===== Source material
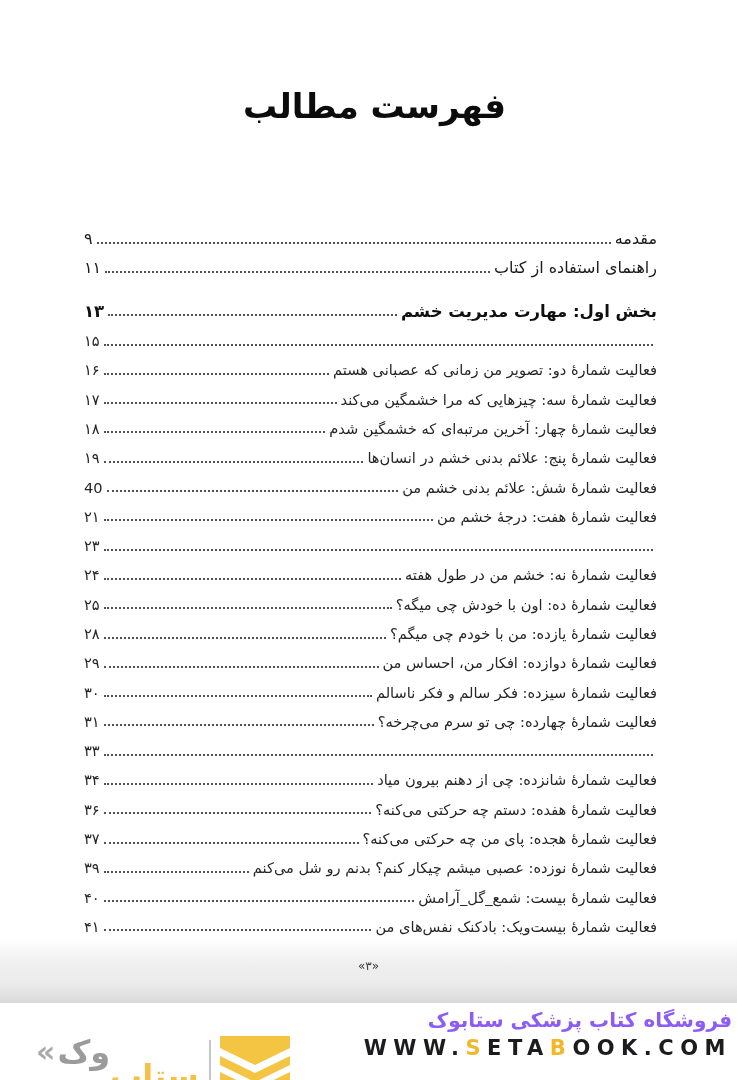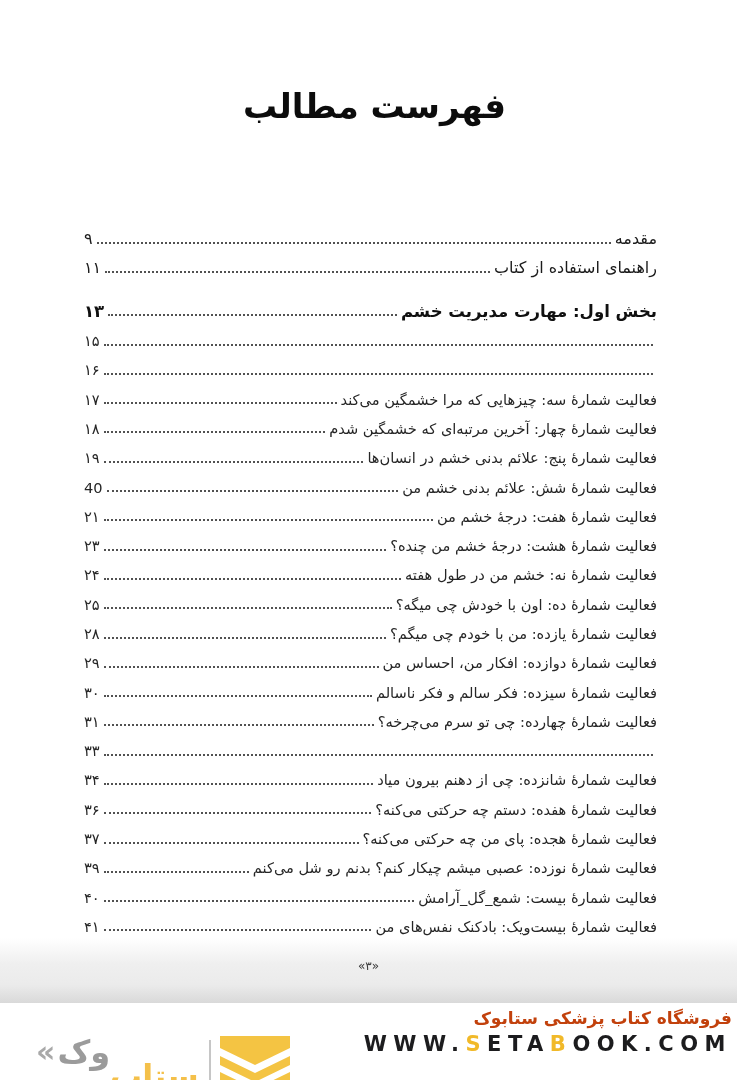"فعالیت شمارۀ دو: تصویر من" span.t { html: none -> <span>فعالیت شمارۀ دو: تصویر من زمانی که عصبانی هستم</span> }
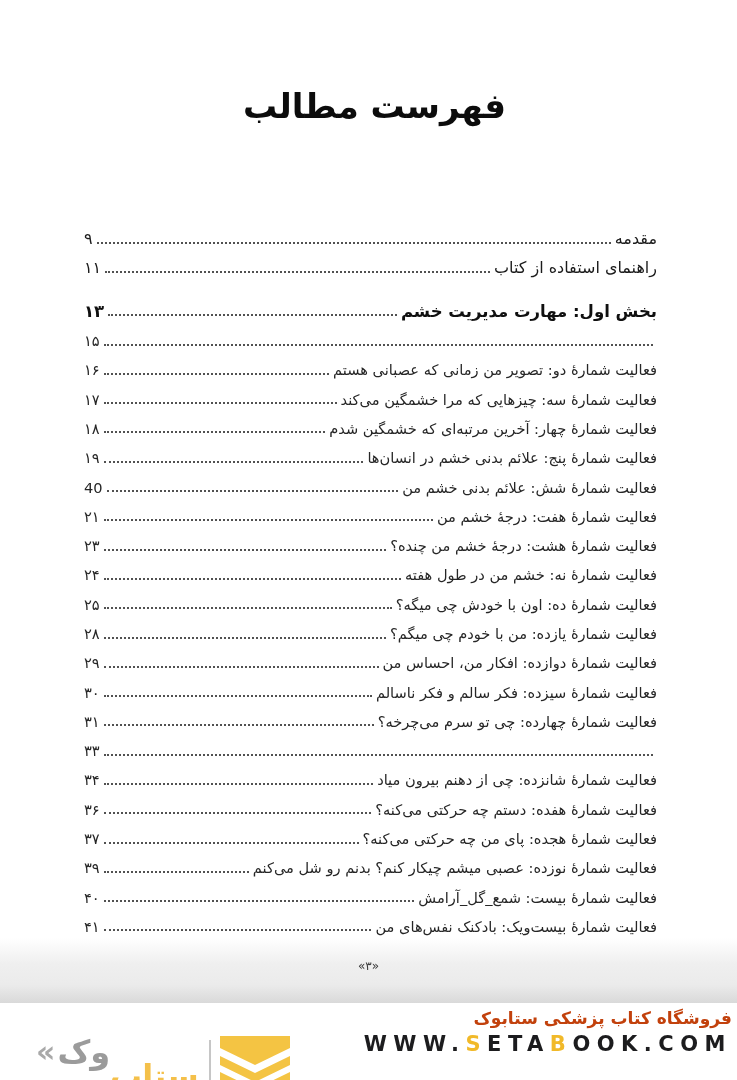"فعالیت شمارۀ هشت: درجۀ خشم" span.t { html: <span>فعالیت شمارۀ هشت: درجۀ خشم من چنده؟</span> -> none }
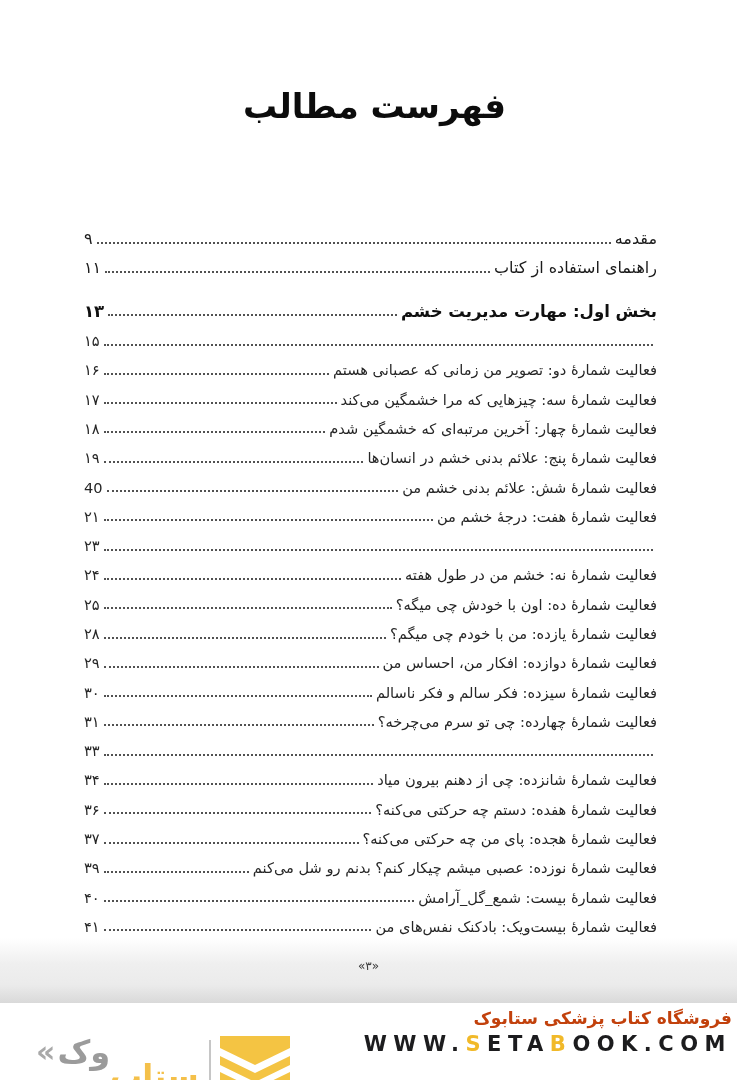"فروشگاه کتاب پزشکی ستابوک" .store-line { color: #c2410c -> #8b5cf6; font-size: 17px -> 20px }
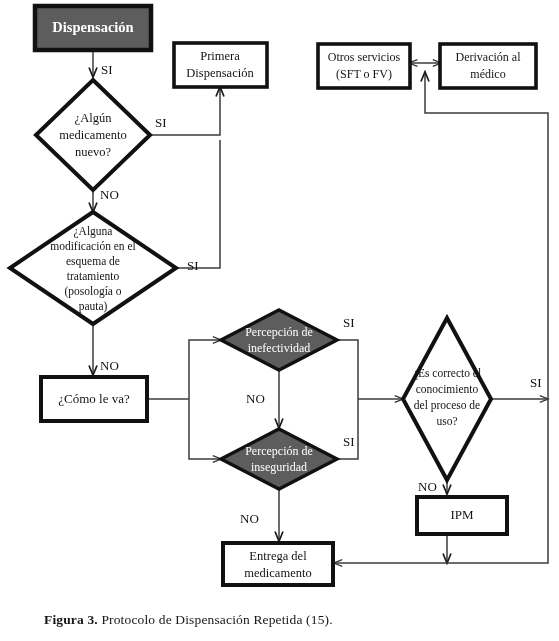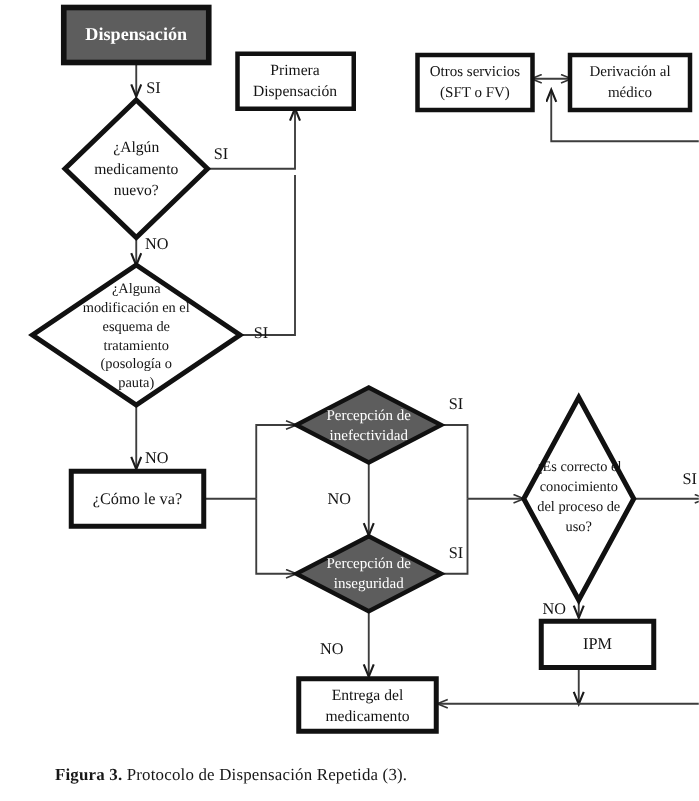"Dispensación" #flow-wrap { left: 16px -> 0 }
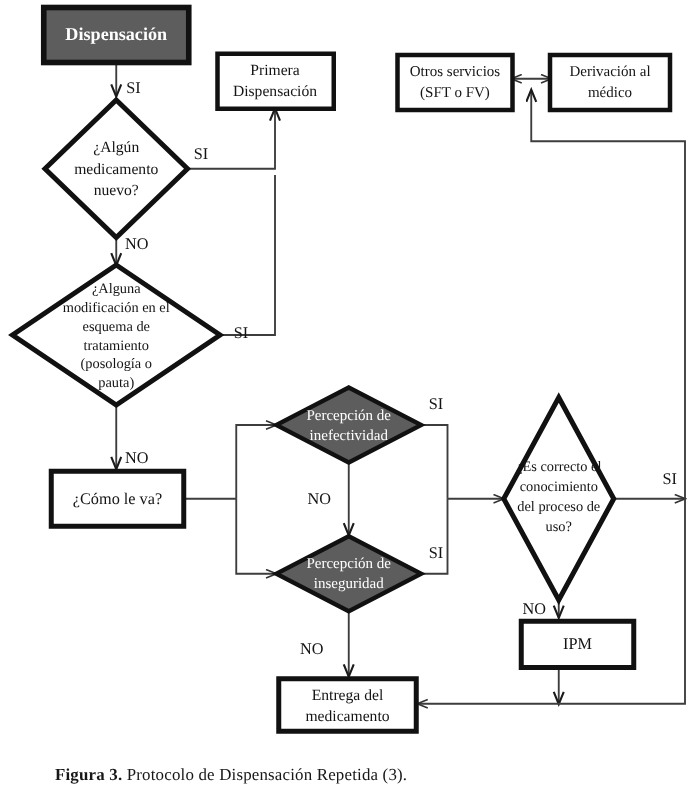"Protocolo de Dispensación Repetida (3)." span { text: 3 -> 15 }
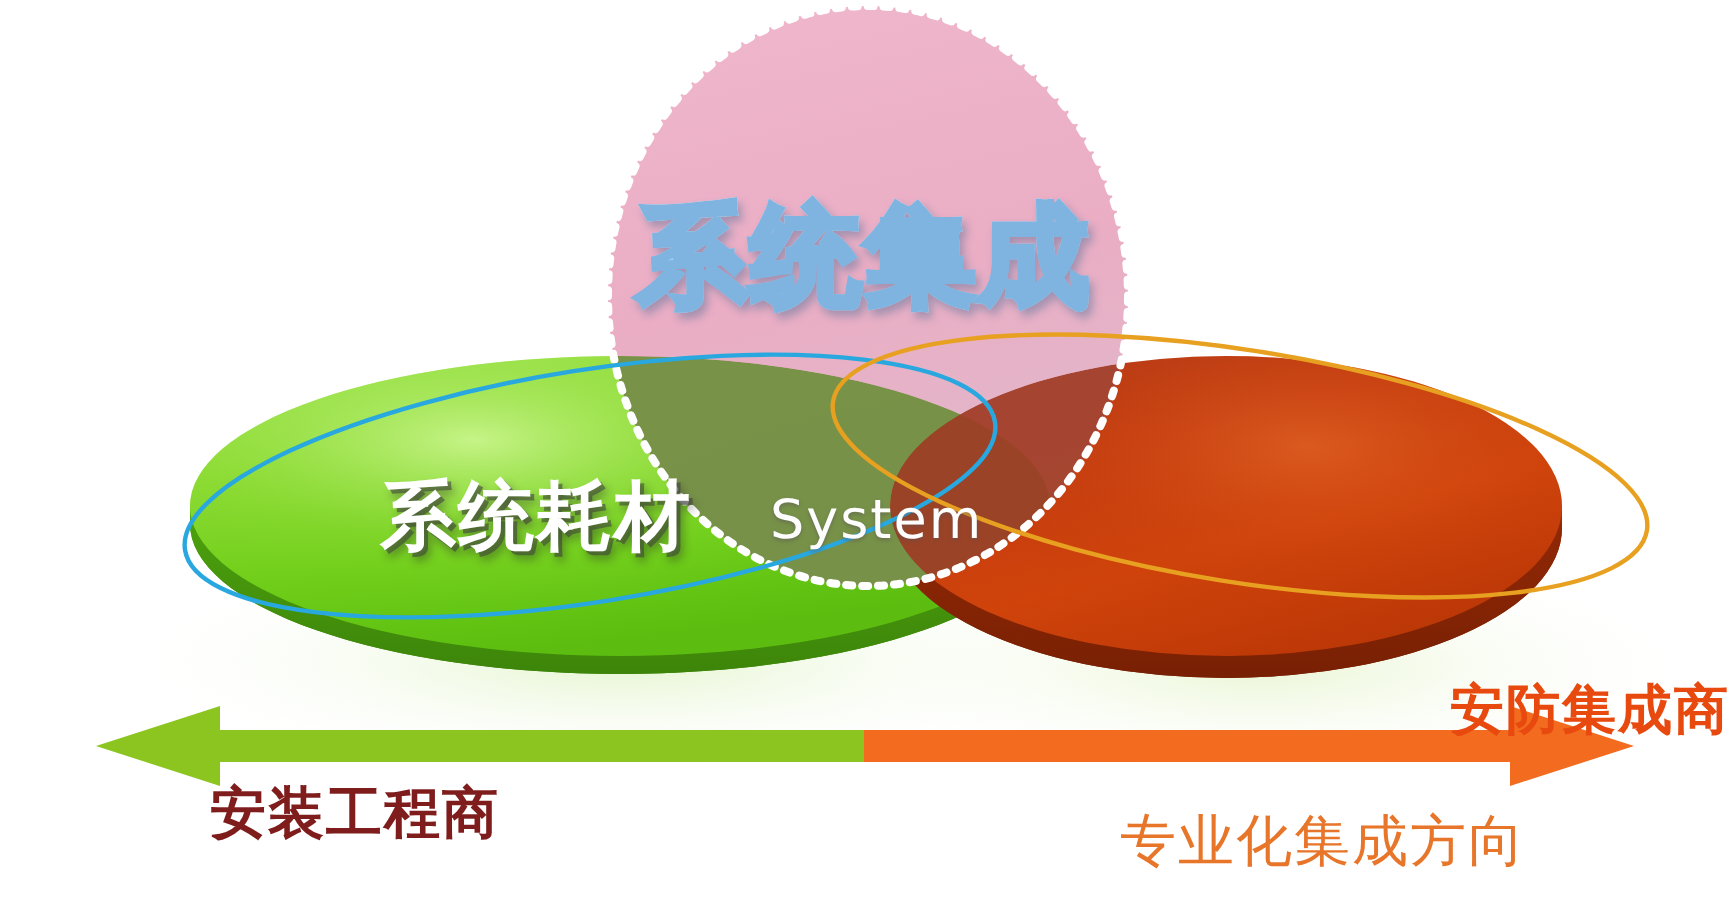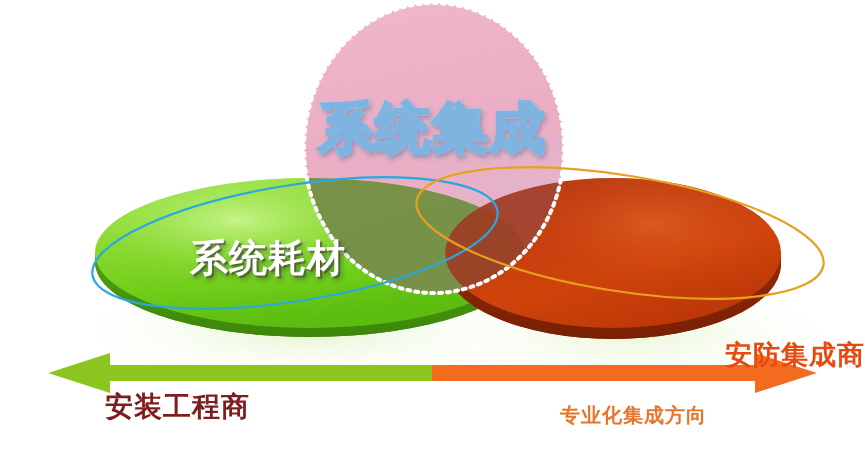"System" div.txt { html: none -> <div>System</div> }
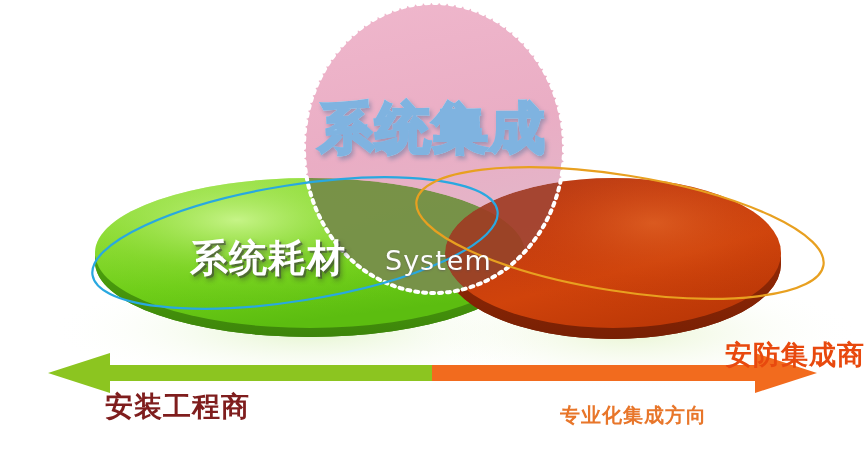"专业化集成方向" #label-bottom-right { font-size: 20px -> 28px; font-weight: bold -> normal }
==========
#### [What is expected]
An exact copy is required of the lines from the one holding "color: #c2410c ->" to the end of the entries above, both included; no pictures belong in it.

#### [Your response]
"فروشگاه کتاب پزشکی ستابوک" .store-line { color: #c2410c -> #8b5cf6; font-size: 17px -> 20px }
"Dispensación" #flow-wrap { left: 16px -> 0 }
"Protocolo de Dispensación Repetida (3)." span { text: 3 -> 15 }
"System" div.txt { html: none -> <div>System</div> }
"专业化集成方向" #label-bottom-right { font-size: 20px -> 28px; font-weight: bold -> normal }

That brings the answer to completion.